Timed practice sets paired with detailed answer explanations
Magoosh stands out for ACT-specific practice built around short, targeted lessons and large banks of question practice. The platform pairs video instruction with adaptive-style practice sets and performance feedback to guide next study steps. It also includes timed practice for test-day pacing and detailed explanations to reinforce answer reasoning. Overall coverage fits students who want a structured drill-and-review workflow rather than a coaching-style environment.
Pros
- Video lessons map to ACT question types with clear explanations
- Timed practice supports pacing and end-to-end test simulation
- Answer explanations emphasize why incorrect options fail
- Practice sets provide focused review instead of one large dump
Cons
- Progress analytics stay more general than deep skill diagnostics
- Less robust teacher tooling than tutoring-first test prep platforms
- Practice design can feel repetitive without external rotation
Best For
Students using guided video lessons plus practice drills
Test-Guide
self-paced practiceProvides ACT practice tests, subject-specific question sets, and scoring guidance to support self-paced study.

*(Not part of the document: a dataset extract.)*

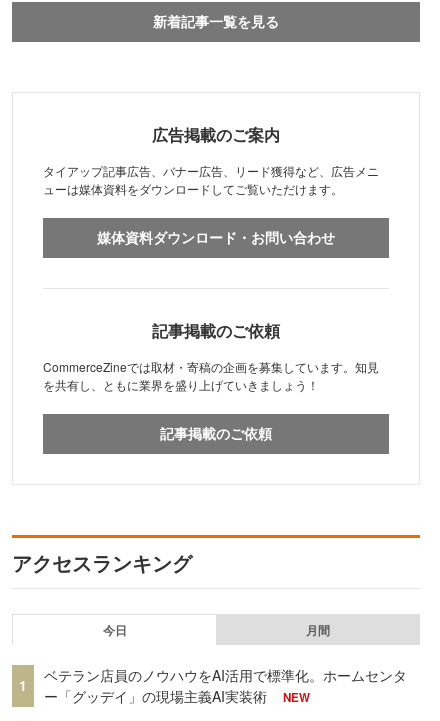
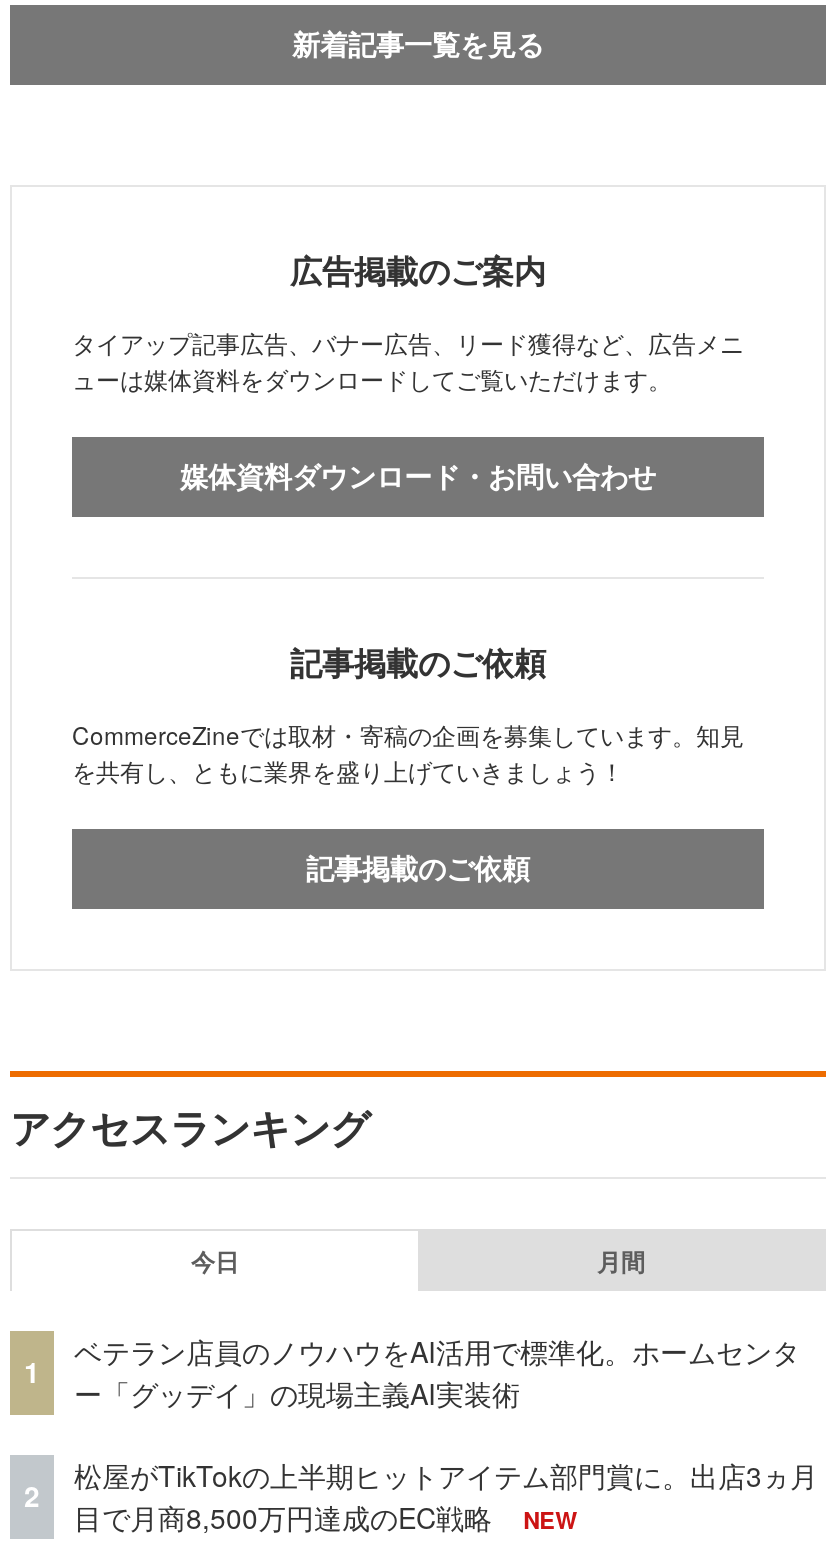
+ 2

+ 松屋がTikTokの上半期ヒットアイテム部門賞に。出店3ヵ月
+ 目で月商8,500万円達成のEC戦略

Timed practice mode with answer explanations for each question attempt
Test-Guide differentiates itself with structured Act test preparation content organized around targeted practice sets and guided review. Core capabilities include diagnostic-style practice, timed question sessions, and explanations that walk through reasoning after attempts. The tool also emphasizes repeat practice to strengthen weak areas across common Act domains and question formats.
Pros
- Practice sets are organized by ACT-style topics for faster targeted study
- Timed sessions help build pacing for Reading, Math, and English practice
- Answer explanations support review by clarifying why choices are correct
Cons
- Progress tracking details are limited for students needing deep analytics
- Practice coverage can feel narrow versus tools that include full-length adaptive exams
- Works best for worksheet-style study rather than full simulated testing
Best For
Students needing focused ACT practice with explanations and basic pacing drills
Number2
interactive practiceOffers interactive ACT practice and study resources with quizzes and explanations for math and test skills.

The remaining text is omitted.